February 17, 2015// When i started this blog I needed desperately to gather my thoughts, to sort though all that had happened to me, and to learn to accept this new version of my life. In the beginning I needed the companionship of other cancer survivors, to try to validate all I was feeling. I needed to get the thoughts that continued to roll around in my head under control.
Mission accomplished. January 28, 2015 marked four years cancer free. Perhaps the most notable change is that many, many days go by at a time that the word ‘cancer’ does not enter my conversation – or even my mind. Several months ago a message was put on my heart, and it changed everything for me.
The cancer, the changes to my life, everything I have lost, was not a punishment. It was a gift. I worked hard, sacrificed much to support and raise my children as a single parent when my marriage went bad when I was only 23. My children are now grown, but debt remains. At 43, I was looking at at least twenty to thirty more years of work. Retirement would have likely never been an option for me. Instead, I am now about to turn 48, been retired (on disability) for the last five years, and am free to enjoy my days as I please. Who knew cancer could be a blessing?
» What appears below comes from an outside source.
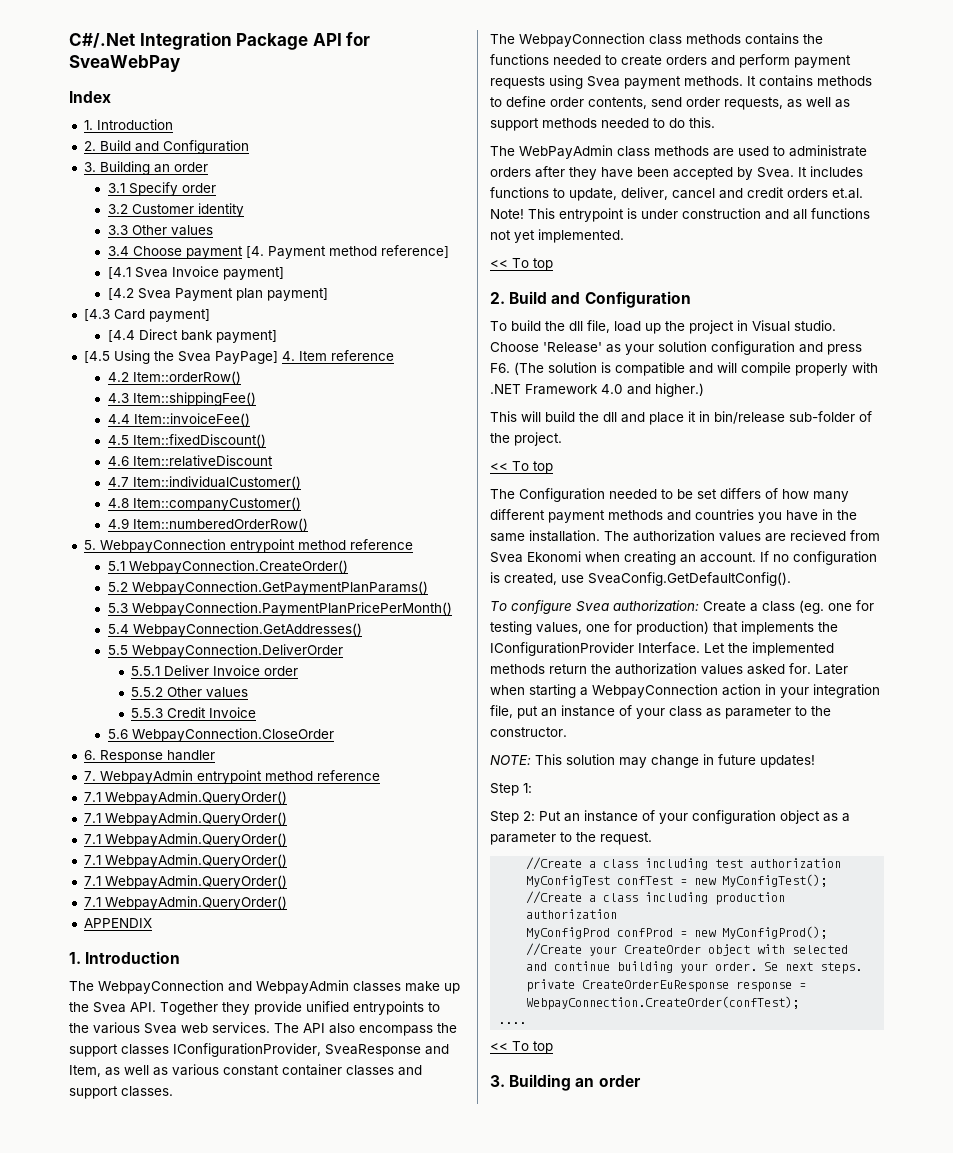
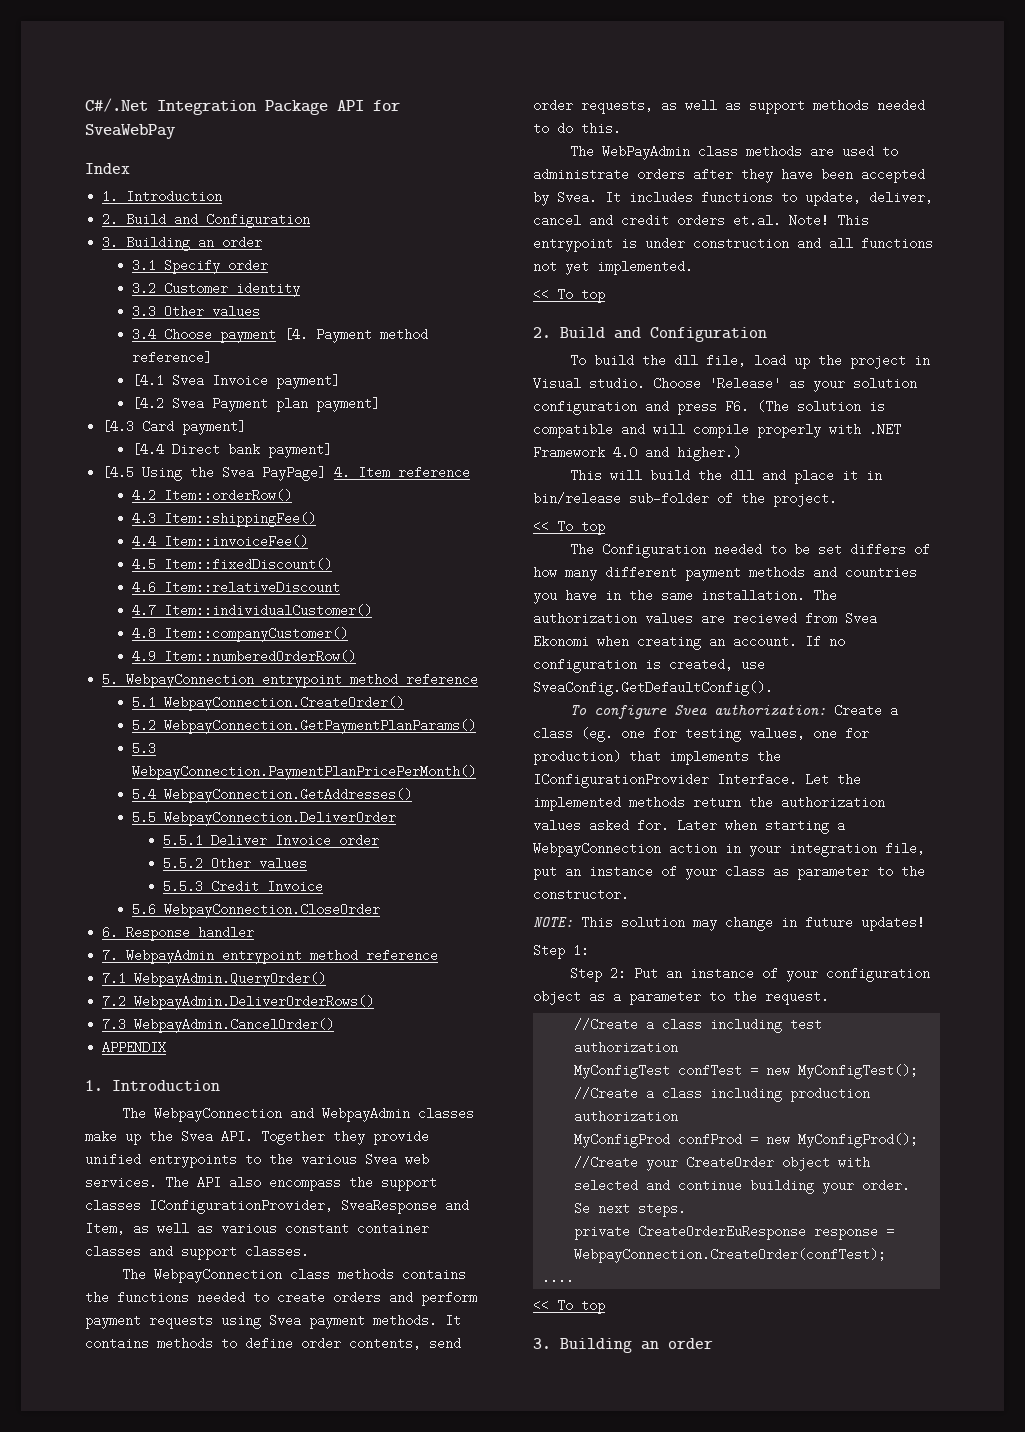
[83,812,287,826] [83,833,287,847] [83,854,287,868] [83,875,287,889] [83,896,287,910] 7.1 WebpayAdmin.QueryOrder() // 7.1 WebpayAdmin.QueryOrder() // 7.1 WebpayAdmin.QueryOrder() // 7.1 WebpayAdmin.QueryOrder() // 7.1 WebpayAdmin.QueryOrder() -> [102,995,375,1010] [102,1018,335,1033] 7.2 WebpayAdmin.DeliverOrderRows() // 7.3 WebpayAdmin.CancelOrder()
I was stage IV. It was bad. It could still come back at any time, that will be my reality for the rest of my life. But I’m still here, and will be for a long time to come. But this blog will not. It’s time to wrap it up, to clear it out and use the space to move forward.
Thank you to everyone who reached out to me, who shared their experiences and well wishes. My thoughts and prayers will remain with those of you who are still fighting, I will always hold a tender thought for the few who did not win the battle.